What this task involves. An exact copy of every record is needed, with the pictures left out.
_ _ _ _
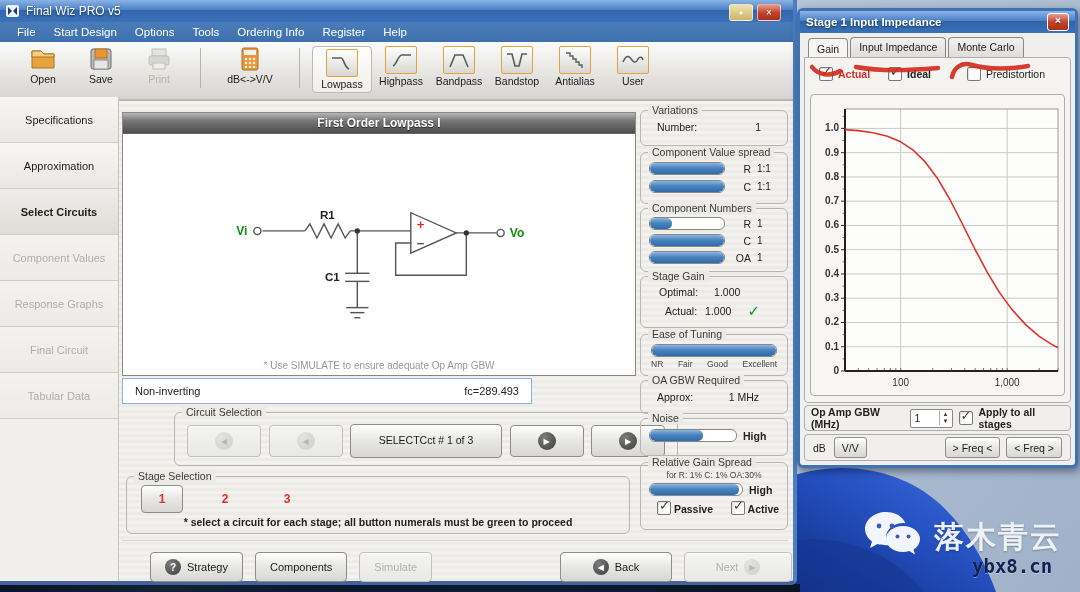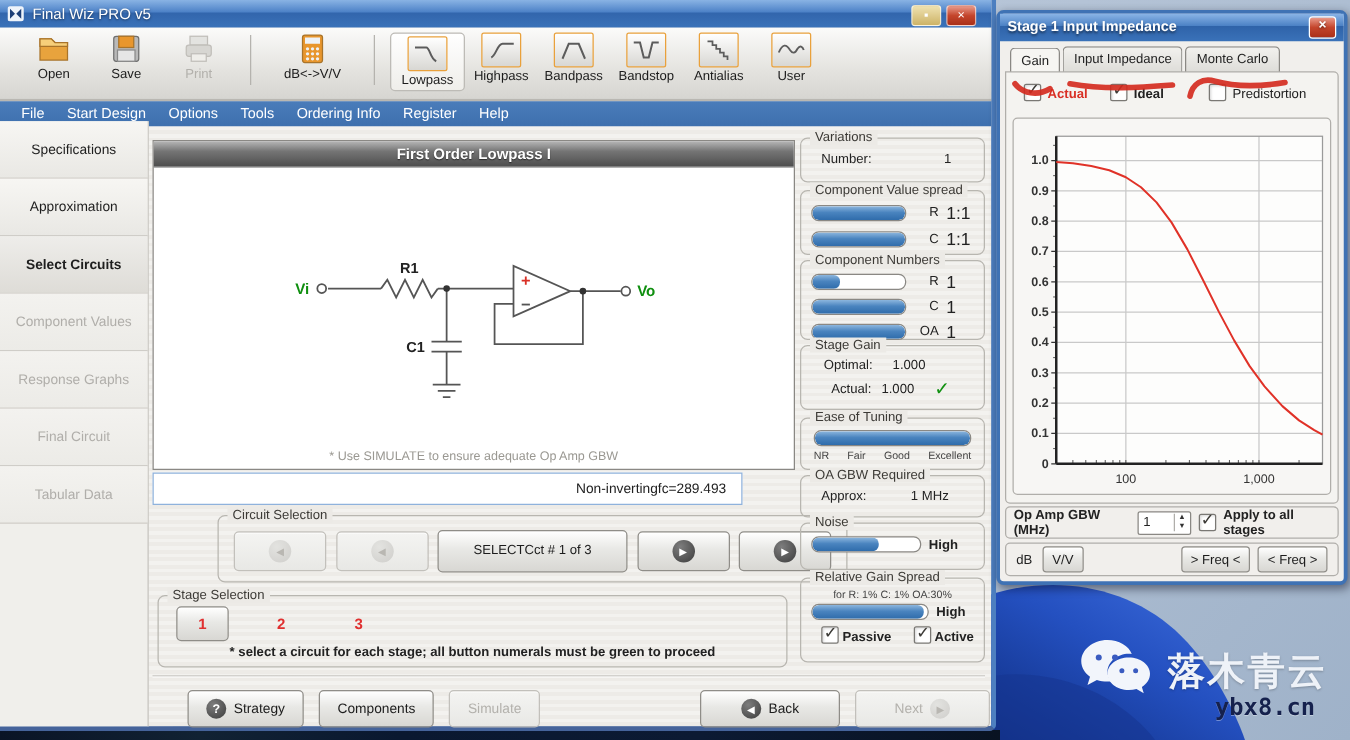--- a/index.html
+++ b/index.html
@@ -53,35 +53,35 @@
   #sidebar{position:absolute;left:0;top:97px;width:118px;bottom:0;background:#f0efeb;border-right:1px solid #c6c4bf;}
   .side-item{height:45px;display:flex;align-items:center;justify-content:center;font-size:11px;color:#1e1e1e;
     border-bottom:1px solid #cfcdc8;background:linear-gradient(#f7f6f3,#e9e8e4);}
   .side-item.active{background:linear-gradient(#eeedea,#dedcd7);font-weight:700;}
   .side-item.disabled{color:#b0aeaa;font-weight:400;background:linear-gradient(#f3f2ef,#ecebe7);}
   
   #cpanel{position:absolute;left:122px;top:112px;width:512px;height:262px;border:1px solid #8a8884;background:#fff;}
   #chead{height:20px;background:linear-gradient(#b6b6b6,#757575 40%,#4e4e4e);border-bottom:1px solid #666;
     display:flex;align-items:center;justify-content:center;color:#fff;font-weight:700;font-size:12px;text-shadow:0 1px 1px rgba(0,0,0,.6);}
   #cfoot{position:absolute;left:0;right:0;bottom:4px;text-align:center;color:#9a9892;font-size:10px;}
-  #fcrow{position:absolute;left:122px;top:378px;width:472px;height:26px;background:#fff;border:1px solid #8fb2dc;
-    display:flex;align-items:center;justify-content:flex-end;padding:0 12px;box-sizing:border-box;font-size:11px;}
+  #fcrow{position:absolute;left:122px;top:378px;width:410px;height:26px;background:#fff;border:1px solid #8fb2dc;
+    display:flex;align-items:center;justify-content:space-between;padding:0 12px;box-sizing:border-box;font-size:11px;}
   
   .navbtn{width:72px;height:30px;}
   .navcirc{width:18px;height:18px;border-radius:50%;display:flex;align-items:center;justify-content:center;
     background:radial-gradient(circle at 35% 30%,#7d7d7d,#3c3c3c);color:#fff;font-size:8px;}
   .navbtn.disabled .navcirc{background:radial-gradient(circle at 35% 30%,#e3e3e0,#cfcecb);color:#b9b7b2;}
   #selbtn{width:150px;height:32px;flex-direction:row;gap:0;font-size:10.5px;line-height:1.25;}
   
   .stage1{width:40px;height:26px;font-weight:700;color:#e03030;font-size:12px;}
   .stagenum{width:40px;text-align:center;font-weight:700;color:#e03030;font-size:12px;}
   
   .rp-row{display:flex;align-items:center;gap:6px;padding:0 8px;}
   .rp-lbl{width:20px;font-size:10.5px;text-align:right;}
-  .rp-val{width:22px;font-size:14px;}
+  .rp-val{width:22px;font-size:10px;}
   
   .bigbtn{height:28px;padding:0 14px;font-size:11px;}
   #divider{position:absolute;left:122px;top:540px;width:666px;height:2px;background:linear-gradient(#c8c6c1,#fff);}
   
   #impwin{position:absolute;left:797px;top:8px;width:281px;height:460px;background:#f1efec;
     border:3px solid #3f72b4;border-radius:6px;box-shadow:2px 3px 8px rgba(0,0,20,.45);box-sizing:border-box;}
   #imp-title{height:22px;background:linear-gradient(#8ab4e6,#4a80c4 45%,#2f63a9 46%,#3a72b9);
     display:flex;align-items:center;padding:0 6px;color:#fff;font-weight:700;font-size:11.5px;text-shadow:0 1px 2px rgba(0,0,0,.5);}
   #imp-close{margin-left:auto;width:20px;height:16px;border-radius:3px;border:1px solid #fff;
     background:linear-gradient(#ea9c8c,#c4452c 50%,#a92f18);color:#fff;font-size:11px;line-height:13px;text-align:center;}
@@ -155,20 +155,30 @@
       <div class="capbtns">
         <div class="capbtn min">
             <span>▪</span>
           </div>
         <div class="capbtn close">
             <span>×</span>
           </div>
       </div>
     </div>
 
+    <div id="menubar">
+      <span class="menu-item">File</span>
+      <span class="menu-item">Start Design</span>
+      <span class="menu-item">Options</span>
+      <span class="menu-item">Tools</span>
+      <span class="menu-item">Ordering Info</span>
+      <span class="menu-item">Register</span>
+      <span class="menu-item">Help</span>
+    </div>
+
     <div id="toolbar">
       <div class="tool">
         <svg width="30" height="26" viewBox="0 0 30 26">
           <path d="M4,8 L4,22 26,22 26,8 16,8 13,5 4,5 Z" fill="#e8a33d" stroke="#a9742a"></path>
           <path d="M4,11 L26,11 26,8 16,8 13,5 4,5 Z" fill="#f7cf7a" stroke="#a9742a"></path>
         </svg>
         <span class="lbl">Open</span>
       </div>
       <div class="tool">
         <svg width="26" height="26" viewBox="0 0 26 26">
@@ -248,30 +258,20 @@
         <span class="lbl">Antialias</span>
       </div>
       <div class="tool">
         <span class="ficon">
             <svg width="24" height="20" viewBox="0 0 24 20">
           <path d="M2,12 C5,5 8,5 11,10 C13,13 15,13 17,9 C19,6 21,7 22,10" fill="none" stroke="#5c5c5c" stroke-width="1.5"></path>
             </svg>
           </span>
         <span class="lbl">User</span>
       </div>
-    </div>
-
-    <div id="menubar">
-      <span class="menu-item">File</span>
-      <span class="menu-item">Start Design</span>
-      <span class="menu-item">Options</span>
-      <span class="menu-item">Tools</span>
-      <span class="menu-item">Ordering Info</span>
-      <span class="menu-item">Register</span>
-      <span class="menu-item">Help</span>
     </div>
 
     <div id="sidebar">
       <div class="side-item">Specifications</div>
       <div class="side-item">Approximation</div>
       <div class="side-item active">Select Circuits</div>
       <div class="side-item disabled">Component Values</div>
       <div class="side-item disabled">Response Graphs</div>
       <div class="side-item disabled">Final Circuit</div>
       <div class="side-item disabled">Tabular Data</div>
_ _ _ _
Result below.
--- a/index.html
+++ b/index.html
@@ -53,35 +53,35 @@
   #sidebar{position:absolute;left:0;top:97px;width:118px;bottom:0;background:#f0efeb;border-right:1px solid #c6c4bf;}
   .side-item{height:45px;display:flex;align-items:center;justify-content:center;font-size:11px;color:#1e1e1e;
     border-bottom:1px solid #cfcdc8;background:linear-gradient(#f7f6f3,#e9e8e4);}
   .side-item.active{background:linear-gradient(#eeedea,#dedcd7);font-weight:700;}
   .side-item.disabled{color:#b0aeaa;font-weight:400;background:linear-gradient(#f3f2ef,#ecebe7);}
   
   #cpanel{position:absolute;left:122px;top:112px;width:512px;height:262px;border:1px solid #8a8884;background:#fff;}
   #chead{height:20px;background:linear-gradient(#b6b6b6,#757575 40%,#4e4e4e);border-bottom:1px solid #666;
     display:flex;align-items:center;justify-content:center;color:#fff;font-weight:700;font-size:12px;text-shadow:0 1px 1px rgba(0,0,0,.6);}
   #cfoot{position:absolute;left:0;right:0;bottom:4px;text-align:center;color:#9a9892;font-size:10px;}
-  #fcrow{position:absolute;left:122px;top:378px;width:472px;height:26px;background:#fff;border:1px solid #8fb2dc;
-    display:flex;align-items:center;justify-content:flex-end;padding:0 12px;box-sizing:border-box;font-size:11px;}
+  #fcrow{position:absolute;left:122px;top:378px;width:410px;height:26px;background:#fff;border:1px solid #8fb2dc;
+    display:flex;align-items:center;justify-content:space-between;padding:0 12px;box-sizing:border-box;font-size:11px;}
   
   .navbtn{width:72px;height:30px;}
   .navcirc{width:18px;height:18px;border-radius:50%;display:flex;align-items:center;justify-content:center;
     background:radial-gradient(circle at 35% 30%,#7d7d7d,#3c3c3c);color:#fff;font-size:8px;}
   .navbtn.disabled .navcirc{background:radial-gradient(circle at 35% 30%,#e3e3e0,#cfcecb);color:#b9b7b2;}
   #selbtn{width:150px;height:32px;flex-direction:row;gap:0;font-size:10.5px;line-height:1.25;}
   
   .stage1{width:40px;height:26px;font-weight:700;color:#e03030;font-size:12px;}
   .stagenum{width:40px;text-align:center;font-weight:700;color:#e03030;font-size:12px;}
   
   .rp-row{display:flex;align-items:center;gap:6px;padding:0 8px;}
   .rp-lbl{width:20px;font-size:10.5px;text-align:right;}
-  .rp-val{width:22px;font-size:14px;}
+  .rp-val{width:22px;font-size:10px;}
   
   .bigbtn{height:28px;padding:0 14px;font-size:11px;}
   #divider{position:absolute;left:122px;top:540px;width:666px;height:2px;background:linear-gradient(#c8c6c1,#fff);}
   
   #impwin{position:absolute;left:797px;top:8px;width:281px;height:460px;background:#f1efec;
     border:3px solid #3f72b4;border-radius:6px;box-shadow:2px 3px 8px rgba(0,0,20,.45);box-sizing:border-box;}
   #imp-title{height:22px;background:linear-gradient(#8ab4e6,#4a80c4 45%,#2f63a9 46%,#3a72b9);
     display:flex;align-items:center;padding:0 6px;color:#fff;font-weight:700;font-size:11.5px;text-shadow:0 1px 2px rgba(0,0,0,.5);}
   #imp-close{margin-left:auto;width:20px;height:16px;border-radius:3px;border:1px solid #fff;
     background:linear-gradient(#ea9c8c,#c4452c 50%,#a92f18);color:#fff;font-size:11px;line-height:13px;text-align:center;}
@@ -155,20 +155,30 @@
       <div class="capbtns">
         <div class="capbtn min">
             <span>▪</span>
           </div>
         <div class="capbtn close">
             <span>×</span>
           </div>
       </div>
     </div>
 
+    <div id="menubar">
+      <span class="menu-item">File</span>
+      <span class="menu-item">Start Design</span>
+      <span class="menu-item">Options</span>
+      <span class="menu-item">Tools</span>
+      <span class="menu-item">Ordering Info</span>
+      <span class="menu-item">Register</span>
+      <span class="menu-item">Help</span>
+    </div>
+
     <div id="toolbar">
       <div class="tool">
         <svg width="30" height="26" viewBox="0 0 30 26">
           <path d="M4,8 L4,22 26,22 26,8 16,8 13,5 4,5 Z" fill="#e8a33d" stroke="#a9742a"></path>
           <path d="M4,11 L26,11 26,8 16,8 13,5 4,5 Z" fill="#f7cf7a" stroke="#a9742a"></path>
         </svg>
         <span class="lbl">Open</span>
       </div>
       <div class="tool">
         <svg width="26" height="26" viewBox="0 0 26 26">
@@ -248,30 +258,20 @@
         <span class="lbl">Antialias</span>
       </div>
       <div class="tool">
         <span class="ficon">
             <svg width="24" height="20" viewBox="0 0 24 20">
           <path d="M2,12 C5,5 8,5 11,10 C13,13 15,13 17,9 C19,6 21,7 22,10" fill="none" stroke="#5c5c5c" stroke-width="1.5"></path>
             </svg>
           </span>
         <span class="lbl">User</span>
       </div>
-    </div>
-
-    <div id="menubar">
-      <span class="menu-item">File</span>
-      <span class="menu-item">Start Design</span>
-      <span class="menu-item">Options</span>
-      <span class="menu-item">Tools</span>
-      <span class="menu-item">Ordering Info</span>
-      <span class="menu-item">Register</span>
-      <span class="menu-item">Help</span>
     </div>
 
     <div id="sidebar">
       <div class="side-item">Specifications</div>
       <div class="side-item">Approximation</div>
       <div class="side-item active">Select Circuits</div>
       <div class="side-item disabled">Component Values</div>
       <div class="side-item disabled">Response Graphs</div>
       <div class="side-item disabled">Final Circuit</div>
       <div class="side-item disabled">Tabular Data</div>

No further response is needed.